Utilising the agency sector
Agency staff have always provided a vital lifeline to the NHS, and this has been very evident during the pandemic. A recent REC poll of health and social care recruiters found that almost 50 per cent had seen an increase in demand for agency health and social care workers during the coronavirus crisis alone. They provide the NHS with the extra support that it needs in times of increased demand and are vital in ensuring patient safety. Furthermore, specialist health and social care recruiters are experts in workforce planning, and are perfectly placed to identify where problems lie and offer immediate solutions. Behind the scenes, recruiters have been working round the clock to keep wards and care homes going. One of the largest REC members made almost 8,000 healthcare placements between March and May this year at the height of the pandemic. Without these experienced agency workers, many more people would have potentially lost their lives.

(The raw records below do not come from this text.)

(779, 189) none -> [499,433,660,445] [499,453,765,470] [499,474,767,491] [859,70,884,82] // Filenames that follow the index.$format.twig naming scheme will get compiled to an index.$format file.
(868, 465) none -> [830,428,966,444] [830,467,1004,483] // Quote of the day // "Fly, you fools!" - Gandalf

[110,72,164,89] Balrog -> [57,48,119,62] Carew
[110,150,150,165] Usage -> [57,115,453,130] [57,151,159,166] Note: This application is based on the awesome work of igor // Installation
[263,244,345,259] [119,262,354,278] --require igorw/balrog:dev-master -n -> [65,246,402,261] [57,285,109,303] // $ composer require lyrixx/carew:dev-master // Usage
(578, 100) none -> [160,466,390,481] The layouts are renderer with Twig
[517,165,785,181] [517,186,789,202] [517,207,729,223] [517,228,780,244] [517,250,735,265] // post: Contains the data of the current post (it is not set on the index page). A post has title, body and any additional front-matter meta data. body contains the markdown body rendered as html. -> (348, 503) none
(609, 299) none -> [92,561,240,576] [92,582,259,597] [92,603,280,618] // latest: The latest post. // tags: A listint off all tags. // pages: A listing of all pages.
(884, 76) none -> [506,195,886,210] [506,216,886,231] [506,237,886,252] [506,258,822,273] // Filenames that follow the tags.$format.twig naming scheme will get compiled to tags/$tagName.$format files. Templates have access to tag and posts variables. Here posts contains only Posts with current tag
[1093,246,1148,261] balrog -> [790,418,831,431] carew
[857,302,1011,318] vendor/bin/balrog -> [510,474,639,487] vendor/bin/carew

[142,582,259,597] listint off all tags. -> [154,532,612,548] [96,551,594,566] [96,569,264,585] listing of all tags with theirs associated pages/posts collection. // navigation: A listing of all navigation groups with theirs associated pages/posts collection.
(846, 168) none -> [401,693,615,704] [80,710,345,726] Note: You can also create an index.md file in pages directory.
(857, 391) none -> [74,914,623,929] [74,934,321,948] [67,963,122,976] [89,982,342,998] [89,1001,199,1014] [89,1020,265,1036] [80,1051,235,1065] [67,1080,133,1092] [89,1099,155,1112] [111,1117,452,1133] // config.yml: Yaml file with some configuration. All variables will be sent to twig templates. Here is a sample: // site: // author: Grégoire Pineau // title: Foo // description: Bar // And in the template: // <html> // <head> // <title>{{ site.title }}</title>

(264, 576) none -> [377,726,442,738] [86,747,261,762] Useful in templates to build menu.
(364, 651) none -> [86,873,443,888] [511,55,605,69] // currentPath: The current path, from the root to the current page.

At the start of the pandemic, Helen Whately, the Minister of State for Care, wrote an open letter to healthcare recruitment agencies, calling upon them to work in constructive partnership with the NHS during the pandemic. The REC followed this up with a Healthcare Manifesto, setting out our roadmap for how specialist health and social care recruiters can help at this time of national emergency. We outlined four steps which would help bridge staffing shortages and ensure that recruitment professionals are partners to the sector during the Covid-19 crisis and its aftermath.
Nurses and midwives make up the largest numbers of the NHS workforce, and it's been very fitting that this year has been designated as the Year of the Nurse and the Midwife by the World Health Organisation. A substantial part of this workforce is made up of temporary workers - highly qualified, experienced and fully vetted staff who help support the NHS and care sector. Creating a workforce model that uses a joined-up hybrid of substantive, bank and agency staff will be needed in order to ensure that patient safety is maintained, delivering a health service fit for the future.
Agency staff fill around 15,000 nursing and medical vacancies every quarter, as well as other support roles. The most effective way for this contribution to work going forward is through a formal partnership between the staffing industry, the Department for Health and Social Care and the NHS. This could take shape in many ways – for example, a stakeholder forum to drive cooperation in workforce planning, or a partnership to review and set standards in recruitment.
But this spirit of collaboration must continue beyond the pandemic and beyond Brexit, and lead to real changes in attitudes. We are all striving towards the same goal – a well-functioning, efficient health service with a fantastic record – and the expertise and experience of agencies will be vital in making that a reality.